Without prior knowledge of the distributional properties of the primary outcome, we used Cohen’s d to estimate the detectable effect size given the predicted accrual. With an overall recruitment goal of 600 subjects and an 85% retention rate (i.e., 510 study completers with 255 in each arm), we anticipated being able to detect a small to moderate effect size (0.25) with 80% power, assuming a 5% type I error rate. We planned a single interim analysis for primary outcome after enrollment and one-month follow-up of approximately half (300) of the target sample size. We used an O’Brien-Fleming type alpha spending function, and if the calculated test statistic at the interim analysis surpassed the required threshold (associated with 0.5% level of significance) according to the O’Brien-Fleming criterion, we considered early termination of the study. Further, we adjusted final primary outcome analysis significance level to approximately 4.5% to account for this interim look.
2.5.2. Perception of importance of planning
To determine participants’ perception about the importance of planning, they indicated perceived importance for five statements, answering on a five-point Likert scale ranging from not at all important (1) to completely important (5): 1.) It is important that I plan for an unexpected hospitalization, 2.) It is important that I make changes to my home to decrease my risk of falls. 3.) It is important that I communicate my preferences for my future healthcare to people who may need to make decisions for me, 4.) It is important that I communicate my preferences about issues related to Alzheimer’s to people who may need to make decisions for me, 5.) It is important that I communicate my preferences about issues related to memory loss to people who may need to make decisions for me. Perception of the importance of planning scores were calculated as the sum of the five questions. This score ranged from 5 to 25 with higher scores indicating increased perception of importance.

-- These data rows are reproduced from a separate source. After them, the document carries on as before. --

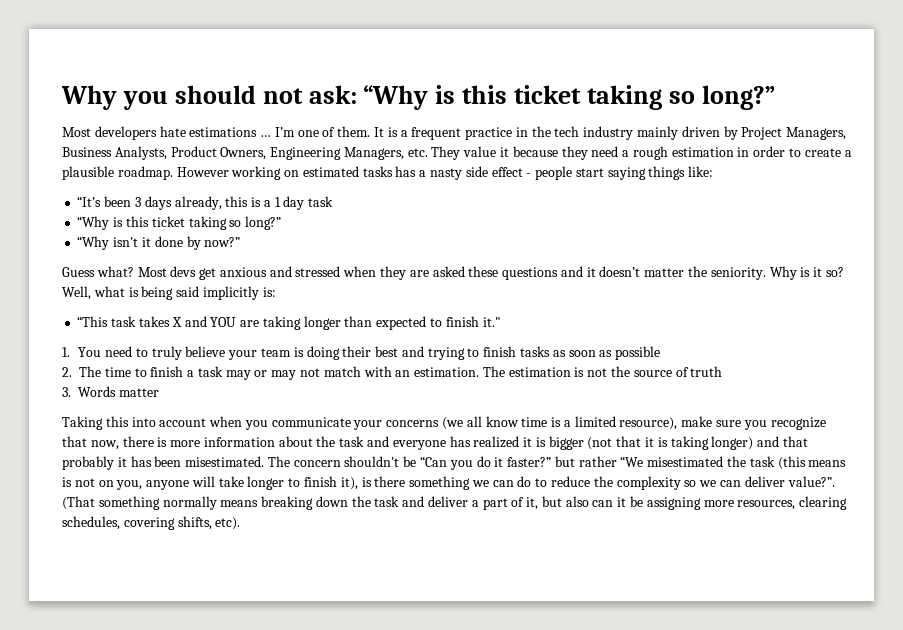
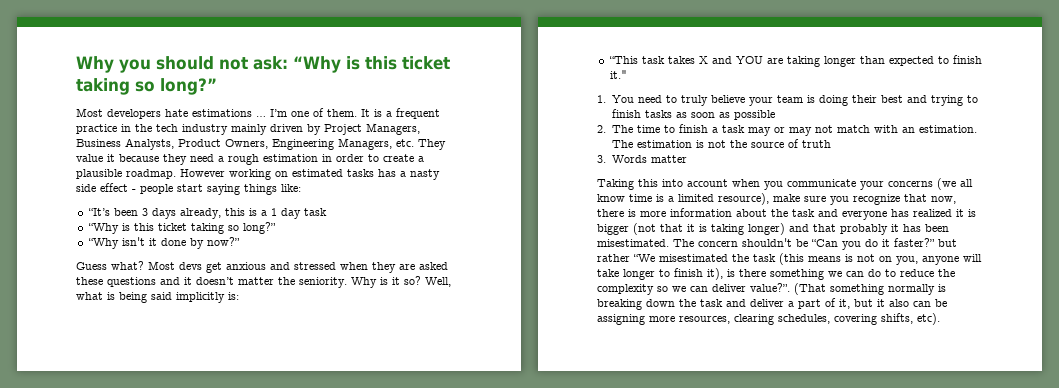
[220,500,259,507] means -> [938,284,946,292] is
(562, 501) none -> [877,299,885,307] it
[617,497,627,507] it -> (931, 304) none

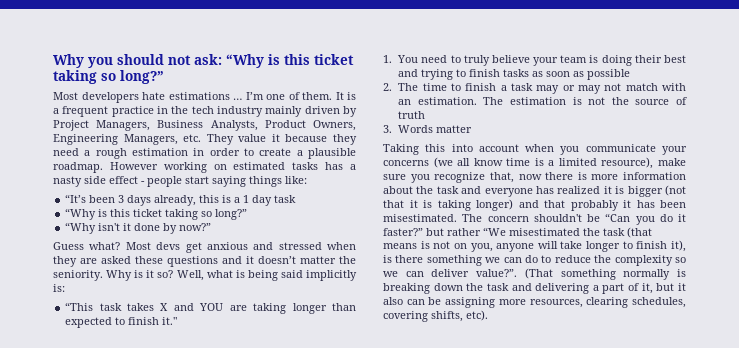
[904,194,956,204] that now, -> [489,172,542,183] that, now
[779,253,804,265] (this -> [627,227,652,238] (that
[750,299,784,307] deliver -> [535,283,590,294] delivering

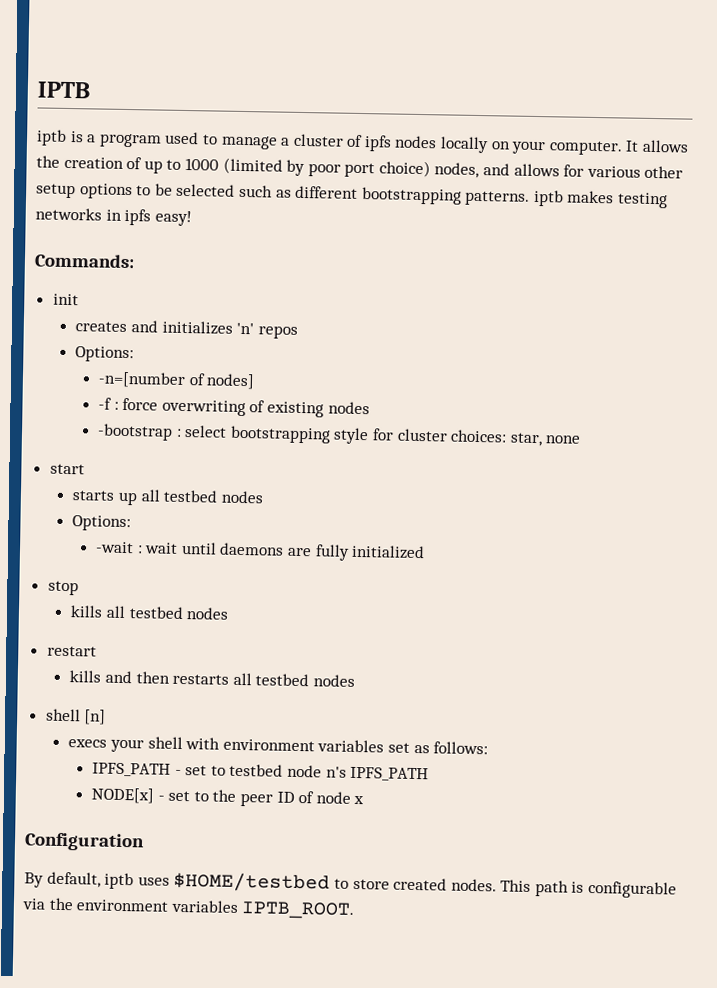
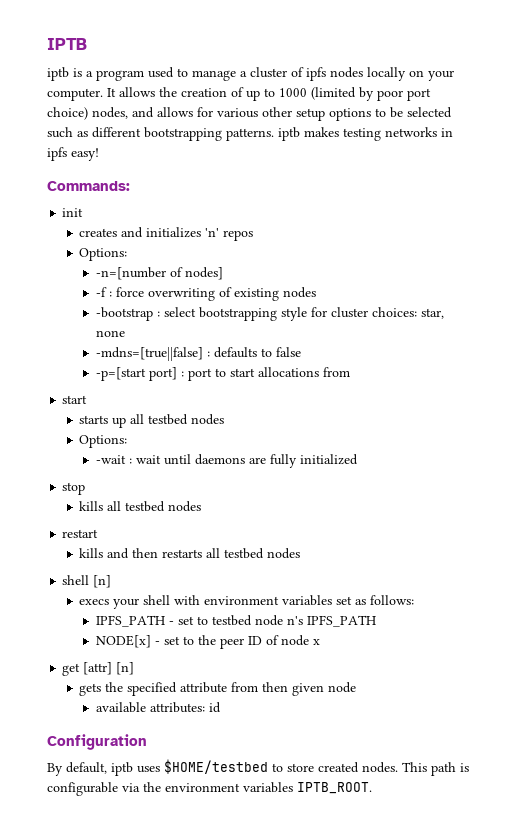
(582, 439) none -> [95,347,301,361] [95,367,350,381] // -mdns=[true||false] : defaults to false // -p=[start port] : port to start allocations from
(365, 800) none -> [62,662,135,676] [79,682,357,696] [95,702,221,713] // get [attr] [n] // gets the specified attribute from then given node // available attributes: id

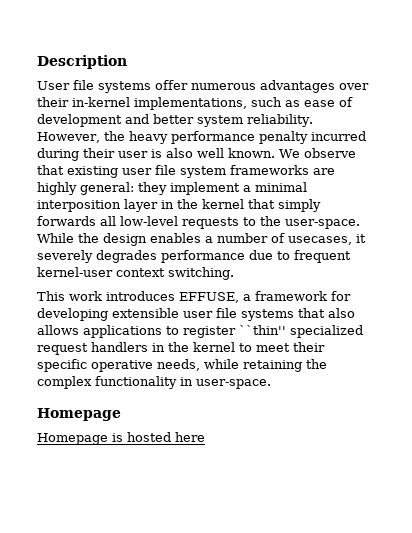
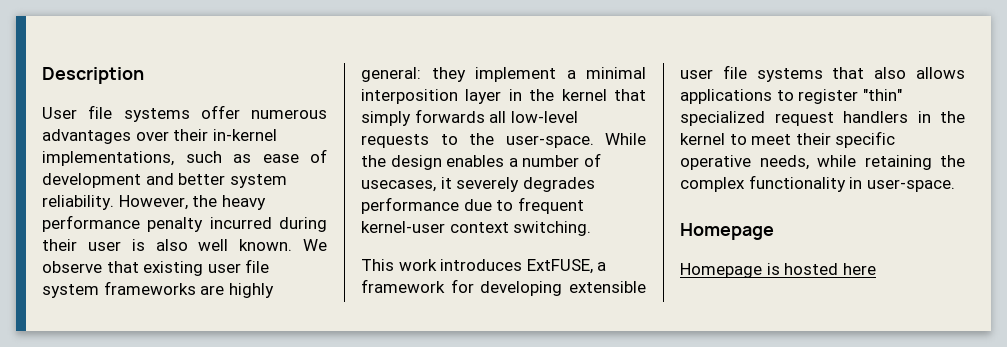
[179,292,239,303] EFFUSE, -> [526,259,593,274] ExtFUSE,
[239,325,286,335] ``thin'' -> [862,89,902,101] "thin"

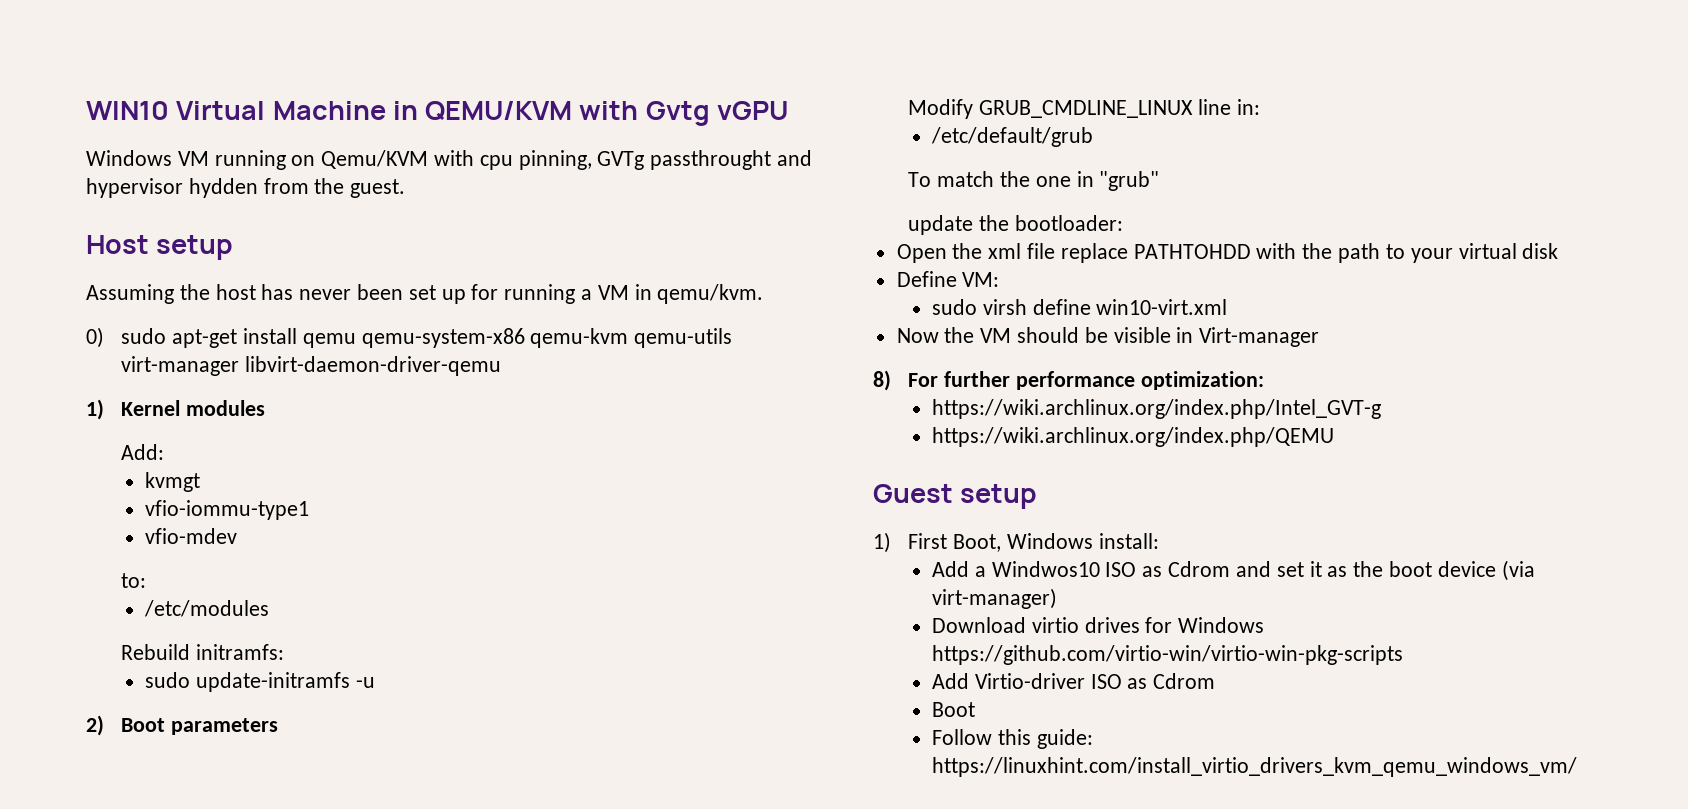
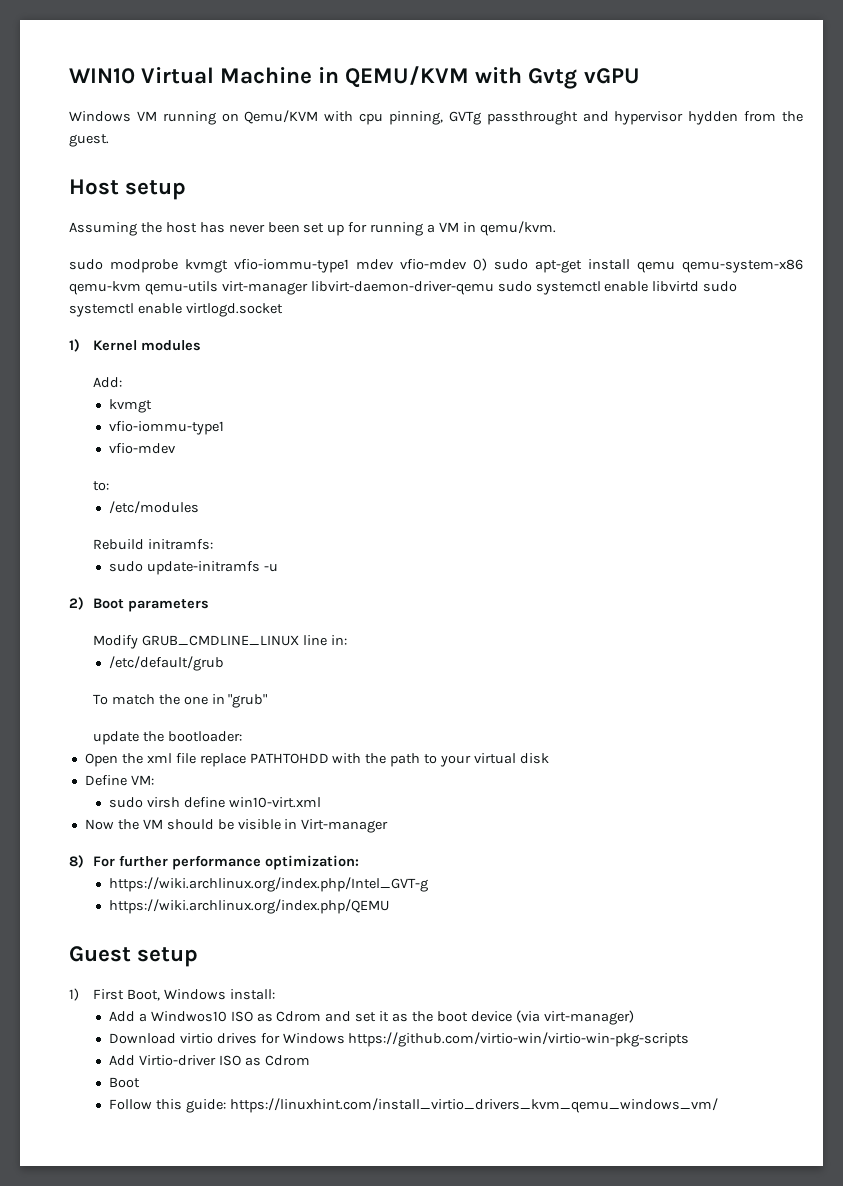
(764, 294) none -> [69,259,467,273] sudo modprobe kvmgt vfio-iommu-type1 mdev vfio-mdev
(502, 366) none -> [497,281,738,295] [69,303,283,317] sudo systemctl enable libvirtd sudo systemctl enable virtlogd.socket

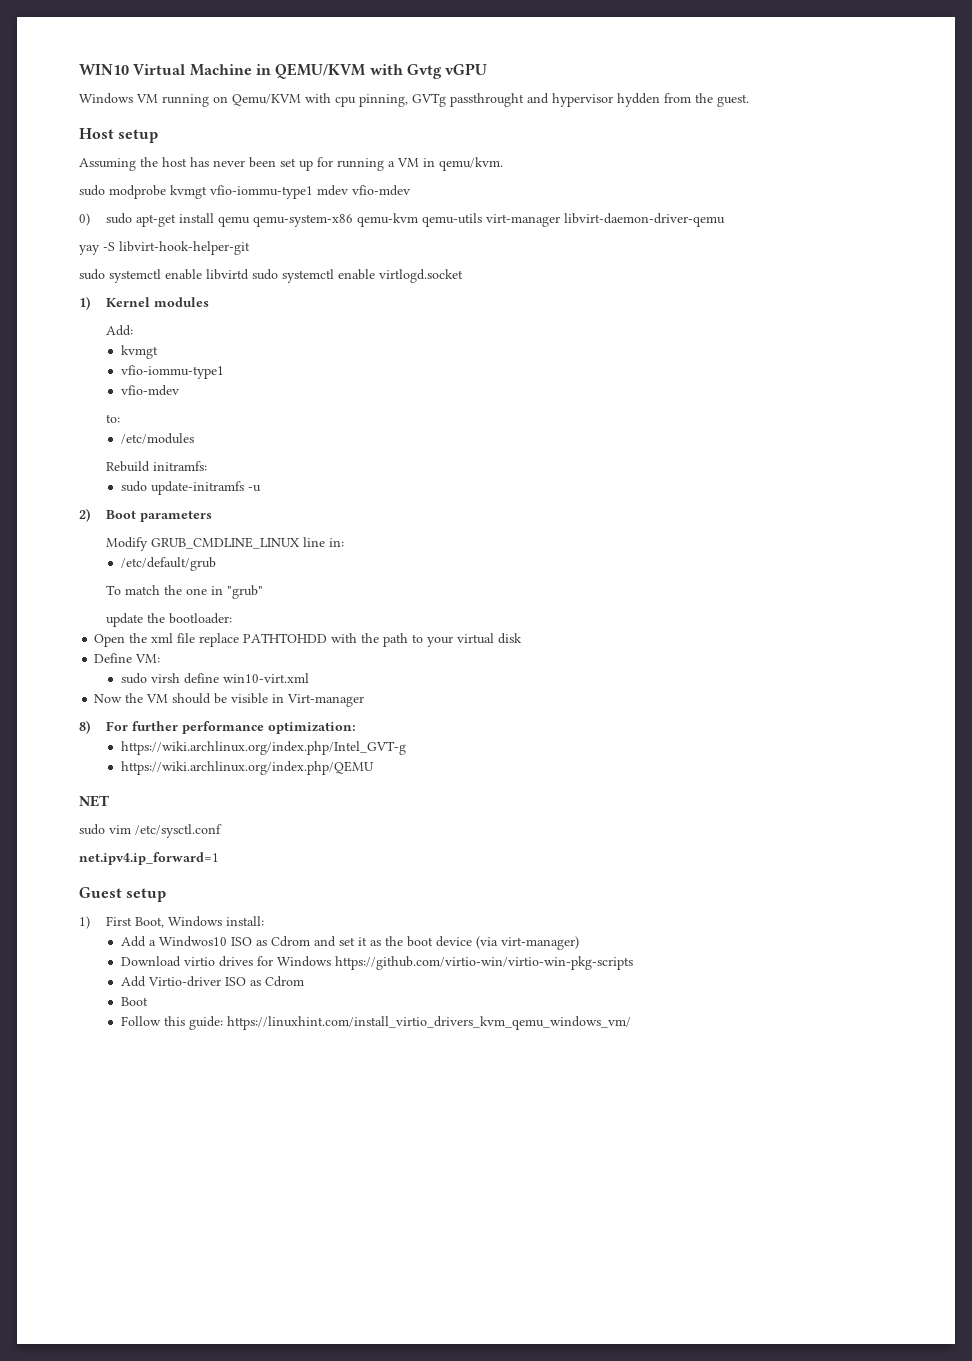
(467, 264) none -> (410, 190) //
(494, 288) none -> [79,241,250,255] // yay -S libvirt-hook-helper-git //
(389, 906) none -> [79,795,109,807] [79,824,222,838] [79,852,219,865] // NET // sudo vim /etc/sysctl.conf // net.ipv4.ip_forward=1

2.5.3. Confidence in accessing home services
Study stakeholder partners felt it was important to capture any changes in confidence in accessing home services. To assess this, participants were asked five statements at baseline, immediate post-test, one month, and three-month follow-up time points and asked if they strongly disagree, disagree, are neutral/unsure, agree, or strongly agree. The statements were 1.) I am confident that I know how to contact my local Area Agency on Aging, 2.) I am confident that I can find a senior Village in my area, 3.) If needed, I am confident that I can find a paid caregiver or hire a caretaker to help me in my home, 4.) I am confident that I know where I can receive physical therapy after a hospitalization, and 5.) I am confident that I will know how to access home services if I need them in the future. These statements were developed by the study stakeholder partners and study staff. Confidence in accessing home services scores were calculated as the sum of the five questions [each scored from 1 (e.g. strongly disagree) to 5 (e.g. strongly agree) points] with a possible range of 5 to 25.
2.5.4. Covariates
Demographic information, self-reported health, importance of religion, and existence of a power of attorney, living will, advanced directive (e.g., POLST) were obtained via self-report at baseline from each participant. General and social self-efficacy were measured using the Self-efficacy Scale [25] and social support was measured with the Lubben Social Network Scale-6 (LSNS-6). [26] Health literacy was assessed with the Rapid Estimate of Adult Literacy in Medicine (REALM) – Short Form. [27] Comorbidities were measured using a nine-item dichotomous response questionnaire.
2.5.5. Analysis
Data analysis was conducted on baseline, one, and three month time points. Primary endpoint analyses were conducted using an analysis of covariance (ANCOVA), comparing mean planning behavior assessment score at one month post-intervention/attention control while controlling for baseline planning score. Secondary analyses employed longitudinal linear mixed modelling to assess a time-by-arm interaction, both unadjusted and adjusted for potentially confounding factors. A series of post hoc ANCOVAs also explored the primary endpoint results at three months along with relevant secondary outcomes: perception of importance of planning score and confidence in accessing home services. Additional secondary endpoint analyses of these two outcomes also utilized longitudinal linear mixed modelling. These models included fixed arm, time, and time-by-arm effects and a random participant effect to account for within participant associations over time. Fixed baseline variable (current utilization of services, physical function, co-morbidities, and social support, health literacy, self-efficacy, and socio demographics) effects were compared with each outcome (one-at-a-time). Those with a significant association with outcome in these longitudinal models were considered for inclusion in the overall model selection process. A backward stepwise model building procedure determined an overall parsimonious, adjusted model for each outcome.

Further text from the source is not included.